An object of class ADchol. This object is used to calculate the partial partial derivatives of log|C| in an efficient way.

References

Furrer, R., & Sain, S. R. (2010). spam: A sparse matrix R package with emphasis on MCMC methods for Gaussian Markov random fields. Journal of Statistical Software, 36, 1-25.

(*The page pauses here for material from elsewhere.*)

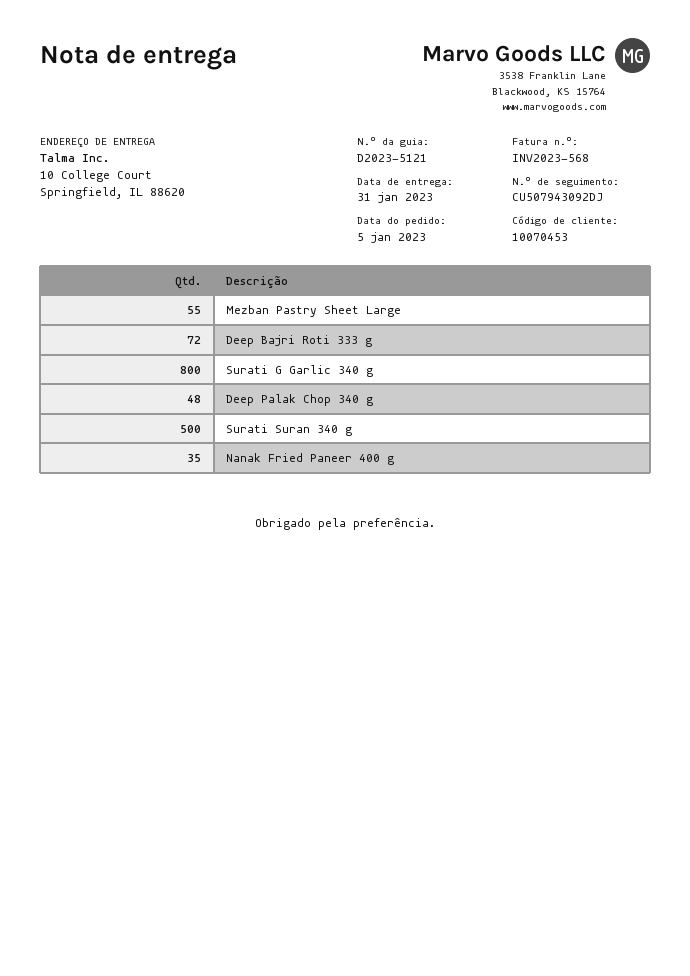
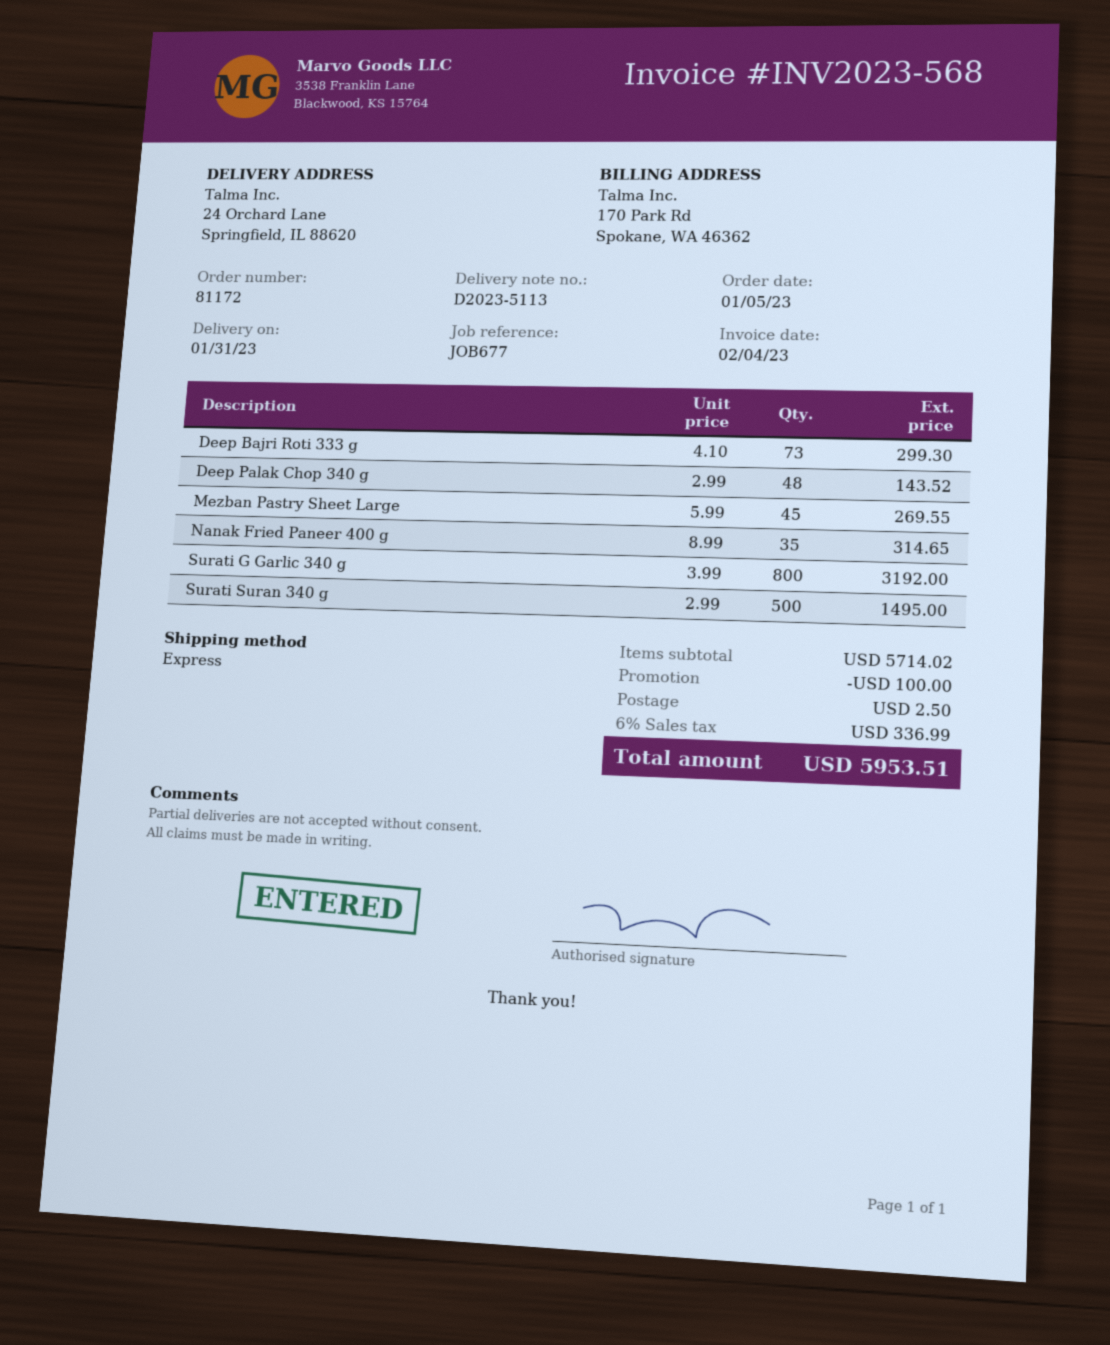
delivery note number: D2023-5121 -> D2023-5113
ship to: 10 College Court, Springfield, IL 88620 -> 24 Orchard Lane, Springfield, IL 88620
Mezban Pastry Sheet Large: 55 -> 45
Deep Bajri Roti 333 g: 72 -> 73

Simulated Biomass as function of time using APSIM wheat.

Description

Simulated Biomass as function of time using APSIM wheat.

Usage

APSIMdat

Format

A data.frame with 121 rows and 4 columns.

env

Environment, Emerald in 1993

geno

Simulated genotype g001

das

Days after sowing

biomass

Simulated biomass using APSIM; medium measurement error added

References

Bustos-Korts et al. (2019) Combining Crop Growth Modeling and Statistical Genetic Modeling to Evaluate Phenotyping Strategies doi:10.3389/FPLS.2019.01491


Construct design matrix for B-Splines

Description

Construct design matrix for B-Splines.

Usage

Bsplines(knots, x, deriv = 0)

Arguments

knots

A numerical vector of knot positions.

x

a numeric vector of values at which to evaluate the B-spline functions or derivatives.

deriv

A numerical value. The derivative of the given order is evaluated at the x positions.


Solve Linear Mixed Models

Description

Solve Linear Mixed Models using REML.

Usage

LMMsolve(
  fixed,
  random = NULL,
  spline = NULL,
  group = NULL,
  ginverse = NULL,
  weights = NULL,
  data,
  residual = NULL,
  family = gaussian(),
  offset = 0,
  tolerance = 1e-06,
  trace = FALSE,
  maxit = 250,
  theta = NULL,
  grpTheta = NULL
)

Arguments

fixed

A formula for the fixed part of the model. Should be of the form "response ~ pred"

random

A formula for the random part of the model. Should be of the form "~ pred".

spline

A formula for the spline part of the model. Should be of the form "~ spl1D()", ~ spl2D()" or "~spl3D()". Generalized Additive Models (GAMs) can also be used, for example "~ spl1D() + spl2D()"

group

A named list where each component is a numeric vector specifying contiguous fields in data that are to be considered as a single term.

ginverse

A named list with each component a symmetric matrix, the precision matrix of a corresponding random term in the model. The row and column order of the precision matrices should match the order of the levels of the corresponding factor in the data.

weights

A character string identifying the column of data to use as relative weights in the fit. Default value NULL, weights are all equal to one.

data

A data.frame containing the modeling data.

residual

A formula for the residual part of the model. Should be of the form "~ pred".

family

An object of class family or familyLMMsolver specifying the distribution and link function. See class family and and multinomial for details.

offset

An a priori known component to be included in the linear predictor during fitting. Offset be a numeric vector, or a character string identifying the column of data. Default offset = 0.

tolerance

A numerical value. The convergence tolerance for the modified Henderson algorithm to estimate the variance components.

trace

Should the progress of the algorithm be printed? Default trace = FALSE.

maxit

A numerical value. The maximum number of iterations for the algorithm. Default maxit = 250.

theta

initial values for penalty or precision parameters. Default NULL, all precision parameters set equal to 1.

grpTheta

a vector to give components the same penalty. Default NULL, all components have a separate penalty.

Details

A Linear Mixed Model (LMM) has the form

y = X \beta + Z u + e, u \sim N(0,G), e \sim N(0,R)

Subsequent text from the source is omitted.